* Your task *
Below are the records; copy each line in which "addslots" occurs.

(Record extracts begins)

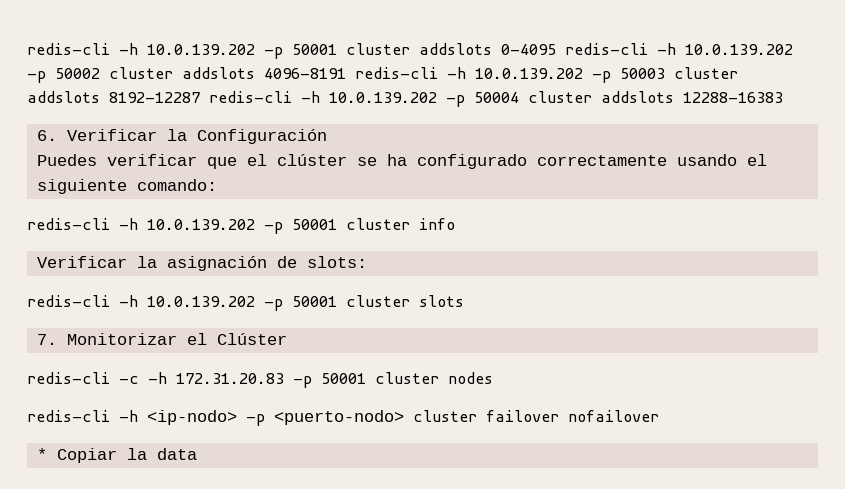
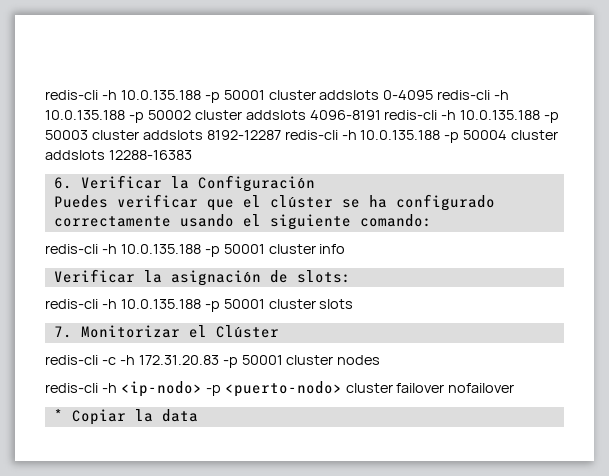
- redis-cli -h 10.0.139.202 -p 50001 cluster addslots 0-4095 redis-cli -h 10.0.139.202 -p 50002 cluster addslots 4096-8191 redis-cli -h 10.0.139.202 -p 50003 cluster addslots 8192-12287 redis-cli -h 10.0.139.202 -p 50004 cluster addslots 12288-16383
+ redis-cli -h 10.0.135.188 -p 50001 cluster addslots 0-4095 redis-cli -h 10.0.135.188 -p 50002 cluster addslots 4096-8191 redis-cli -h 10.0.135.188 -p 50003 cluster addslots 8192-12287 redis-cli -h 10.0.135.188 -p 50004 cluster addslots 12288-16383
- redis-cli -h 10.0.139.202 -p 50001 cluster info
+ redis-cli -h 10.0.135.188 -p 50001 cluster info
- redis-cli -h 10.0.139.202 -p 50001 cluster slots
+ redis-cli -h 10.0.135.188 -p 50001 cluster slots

(Record extracts ends)

* Worked solution *
- redis-cli -h 10.0.139.202 -p 50001 cluster addslots 0-4095 redis-cli -h 10.0.139.202 -p 50002 cluster addslots 4096-8191 redis-cli -h 10.0.139.202 -p 50003 cluster addslots 8192-12287 redis-cli -h 10.0.139.202 -p 50004 cluster addslots 12288-16383
+ redis-cli -h 10.0.135.188 -p 50001 cluster addslots 0-4095 redis-cli -h 10.0.135.188 -p 50002 cluster addslots 4096-8191 redis-cli -h 10.0.135.188 -p 50003 cluster addslots 8192-12287 redis-cli -h 10.0.135.188 -p 50004 cluster addslots 12288-16383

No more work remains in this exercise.